DENPASAR, HOLOPIS.COM – Balai Konservasi Sumber Daya Alam (BKSDA) Bali secara resmi mengalihkan seluruh kewenangan pengelolaan konservasi Tumbuhan dan Satwa Liar (TSL) tertentu di habitat perairan kepada Balai Pengelolaan Kelautan (BPK) Denpasar.
Langkah bersejarah ini ditandai dengan kegiatan konsolidasi bertajuk “Mengantarkan Ke Gerbang Kesuksesan: New Chapter, Same Friendship”. Acara tersebut diselenggarakan dengan khidmat di Kantor BKSDA Bali pada Selasa (5/5/2026).
Pengalihan ini merupakan tindak lanjut nyata atas perubahan Undang-Undang Nomor 5 Tahun 1990 yang mengatur tentang Konservasi Sumber Daya Alam Hayati dan Ekosistemnya. Perubahan ini membawa dampak besar pada pembagian peran instansi negara.
Selain itu, transisi ini didasarkan pada Keputusan Menteri Kehutanan Nomor 862 Tahun 2025. Regulasi tersebut secara spesifik mengatur pengalihan pengelolaan konservasi TSL tertentu dari sektor kehutanan kepada otoritas kelautan dan perikanan.
Perubahan regulasi tersebut mengamanatkan agar kegiatan konservasi satwa laut kini berada di bawah komando Kementerian Kelautan dan Perikanan. Hal ini mencakup aspek perlindungan, pengawetan, hingga pemanfaatan berkelanjutan.
Tujuan utama dari penataan ulang ini adalah untuk menghindari tumpang tindih kewenangan pengelolaan di wilayah perairan. Dengan kejelasan ini, proses transisi diharapkan berjalan lebih efektif, transparan, dan terintegrasi di lapangan.
Kepala BKSDA Bali, Ratna Hendratmoko, menegaskan bahwa langkah ini merupakan bentuk tanggung jawab organisasi dalam mengawal regulasi secara transparan. Ia memastikan bahwa seluruh proses administrasi telah disiapkan dengan matang.
Ratna juga menekankan pentingnya filosofi konservasi yang utuh. Ia berpendapat bahwa meski secara administratif terdapat pemisahan antara darat dan laut, upaya konservasi tetap harus dipandang sebagai satu kesatuan ekosistem yang tidak terputus.
“Saya mengucapkan terima kasih dan apresiasi setinggi-tingginya kepada seluruh mitra atas kerja sama yang telah terjalin selama ini,” ujar Ratna Hendratmoko dalam sambutan penutupnya yang penuh emosional.
“Atas nama pribadi dan BKSDA Bali, kami juga memohon maaf atas segala kekurangan dalam melayani dan mendukung kinerja saudara-saudara.
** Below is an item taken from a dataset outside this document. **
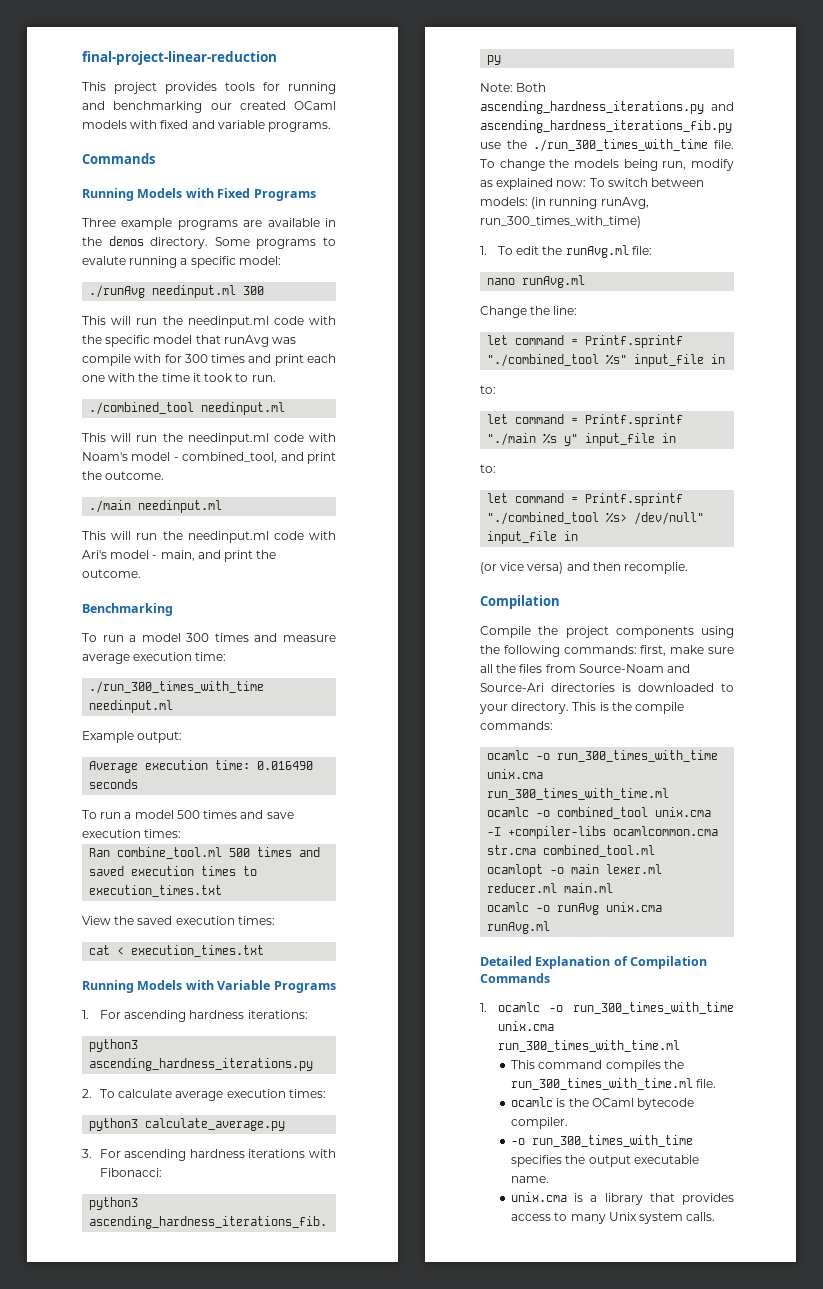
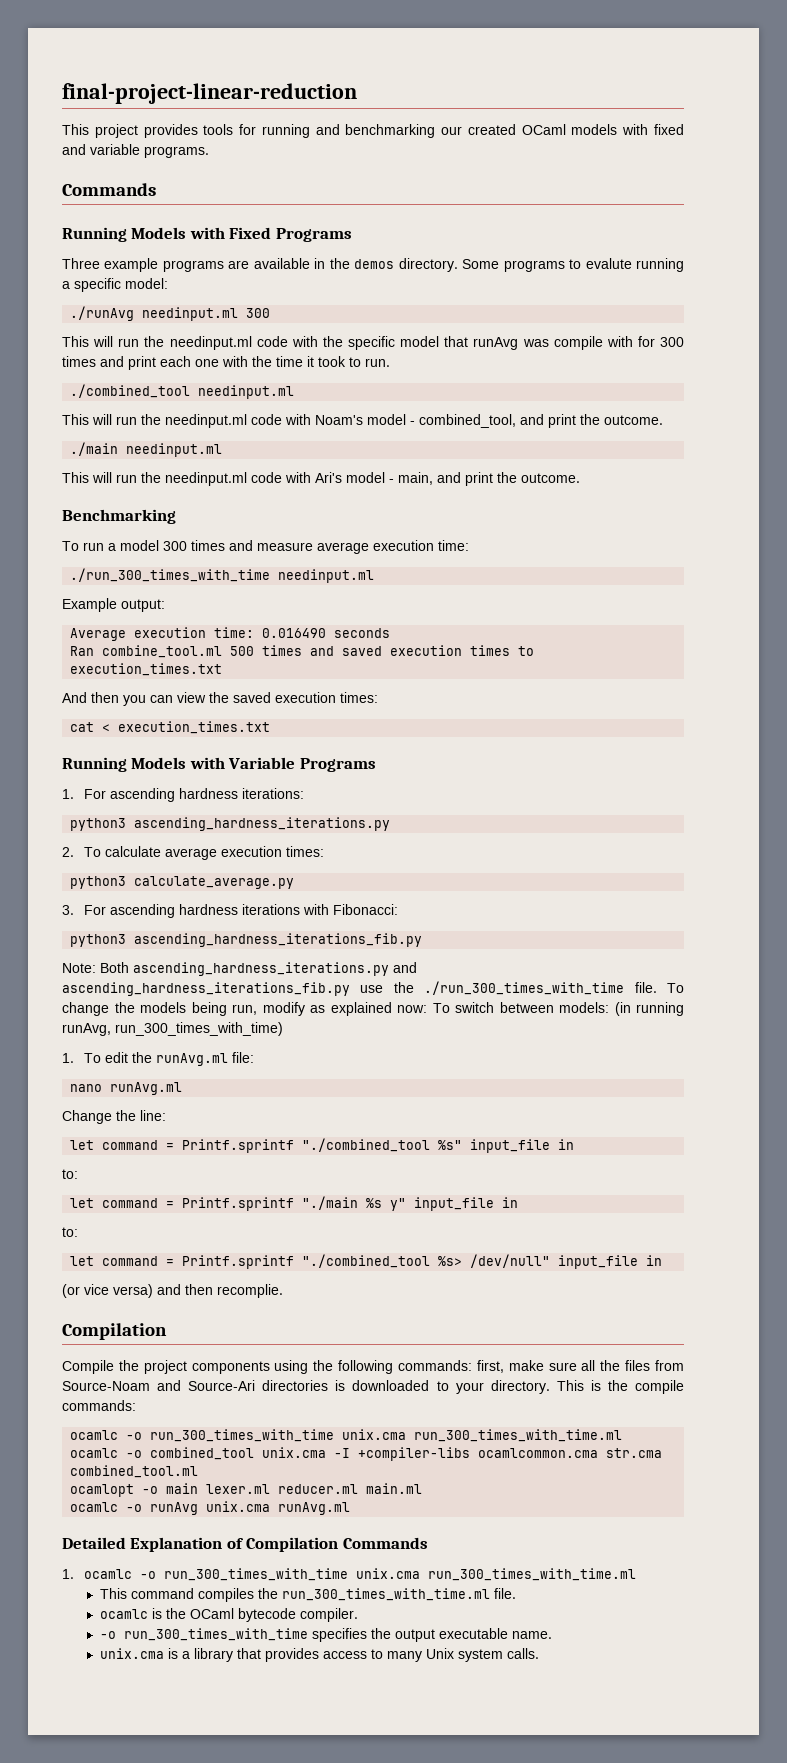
- To run a model 500 times and save execution times:
- View the saved execution times:
+ And then you can view the saved execution times:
Hal ini merupakan bagian dari tanggung jawab kami dalam mengawal proses peralihan ini,” tambahnya.
Senada dengan hal tersebut, Kepala BPK Denpasar, Getreda Melsina Hehanussa, menyambut positif inisiatif transisi yang dilakukan secara simbolik ini. Ia menilai kesiapan BKSDA Bali mempermudah langkah koordinasi selanjutnya.
Getreda mencatat bahwa Bali menjadi wilayah pertama di Indonesia yang melaksanakan proses transisi kewenangan secara terintegrasi. Hal ini terlihat dari pelaksanaan kegiatan konsolidasi yang melibatkan seluruh pemangku kepentingan.
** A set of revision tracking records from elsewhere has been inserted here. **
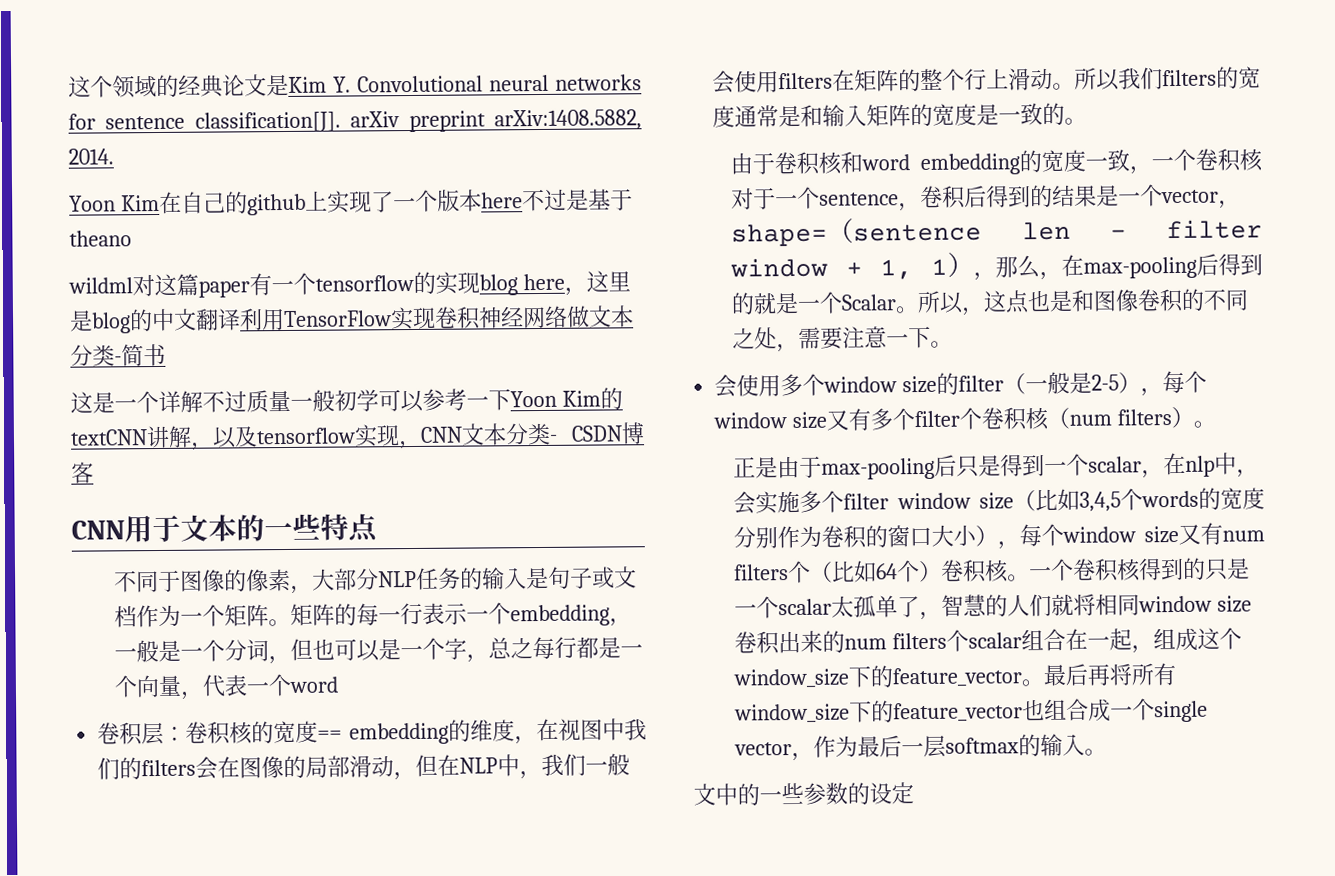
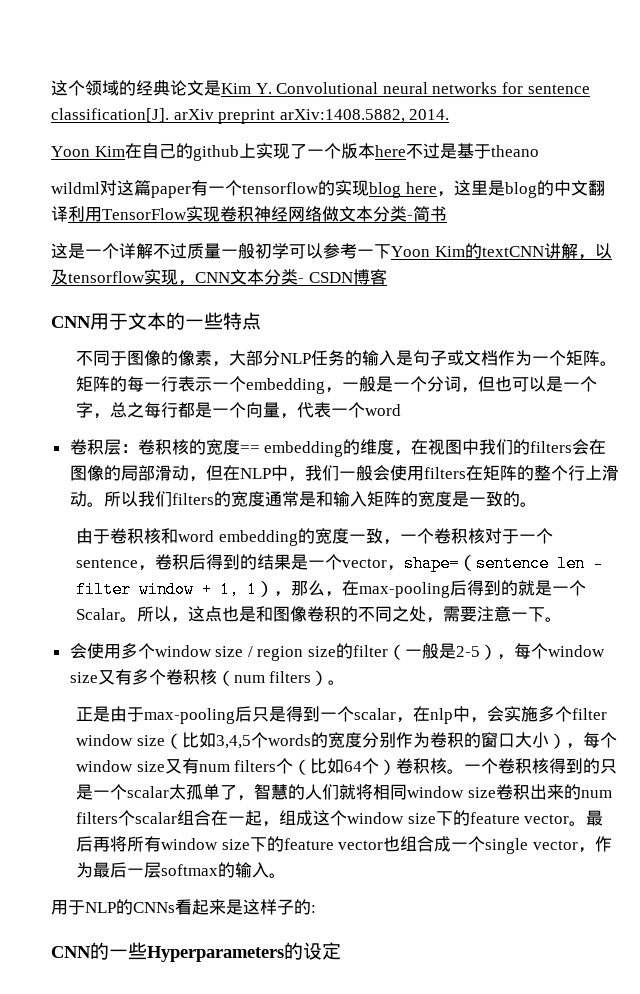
- 会使用多个window size的filter（一般是2-5），每个window size又有多个filter个卷积核（num filters）。
+ 会使用多个window size / region size的filter（一般是2-5），每个window size又有多个卷积核（num filters）。
- 一个卷积核得到的只是一个scalar太孤单了，智慧的人们就将相同window size卷积出来的num filters个scalar组合在一起，组成这个window_size下的feature_vector。最后再将所有window_size下的feature_vector也组合成一个single vector，作为最后一层softmax的输入。
+ 一个卷积核得到的只是一个scalar太孤单了，智慧的人们就将相同window size卷积出来的num filters个scalar组合在一起，组成这个window size下的feature vector。最后再将所有window size下的feature vector也组合成一个single vector，作为最后一层softmax的输入。
- 文中的一些参数的设定
+ 用于NLP的CNNs看起来是这样子的:
+ CNN的一些Hyperparameters的设定

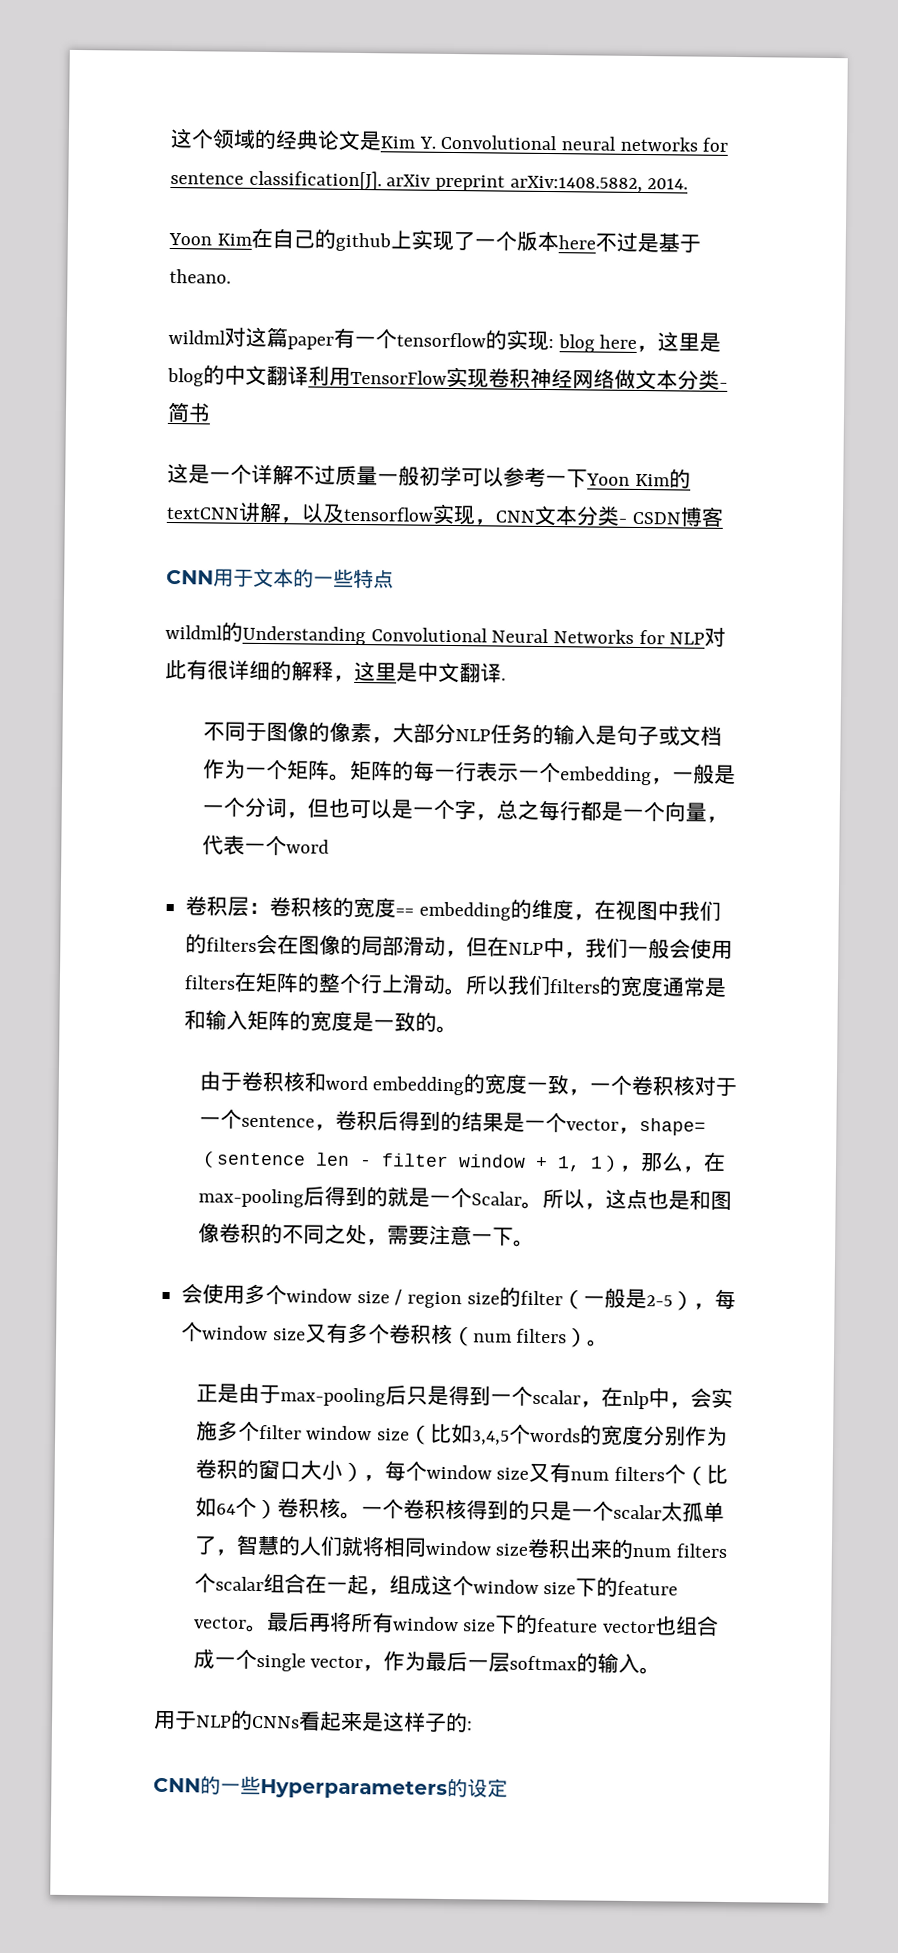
- Yoon Kim在自己的github上实现了一个版本here不过是基于theano
+ Yoon Kim在自己的github上实现了一个版本here不过是基于theano.
- wildml对这篇paper有一个tensorflow的实现blog here，这里是blog的中文翻译利用TensorFlow实现卷积神经网络做文本分类-简书
+ wildml对这篇paper有一个tensorflow的实现: blog here，这里是blog的中文翻译利用TensorFlow实现卷积神经网络做文本分类-简书
+ wildml的Understanding Convolutional Neural Networks for NLP对此有很详细的解释，这里是中文翻译.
“Kami mengapresiasi BKSDA Bali yang telah menyelenggarakan kegiatan ini sebagai bentuk simbolik pelaksanaan transisi pengalihan kewenangan. Ke depan, kami akan terus berkoordinasi dan bekerja sama guna memastikan konservasi berjalan terpadu,” tutur Getreda.
Dalam masa transisi ini, terdapat enam kelompok spesies utama yang beralih pengelolaan. Spesies tersebut meliputi terumbu karang, lumba-lumba, penyu, teripang, paus, dan buaya yang sebelumnya berada di bawah pengawasan BKSDA.
Data BKSDA Bali mencatat sebanyak 30 unit penangkar terumbu karang, 28 pengedar, serta 28 kelompok pelestari penyu kini beralih mitra. Seluruh lembaga tersebut akan memulai koordinasi intensif dengan BPK Denpasar sebagai pengelola baru demi kelestarian biodiversitas di perairan Pulau Dewata.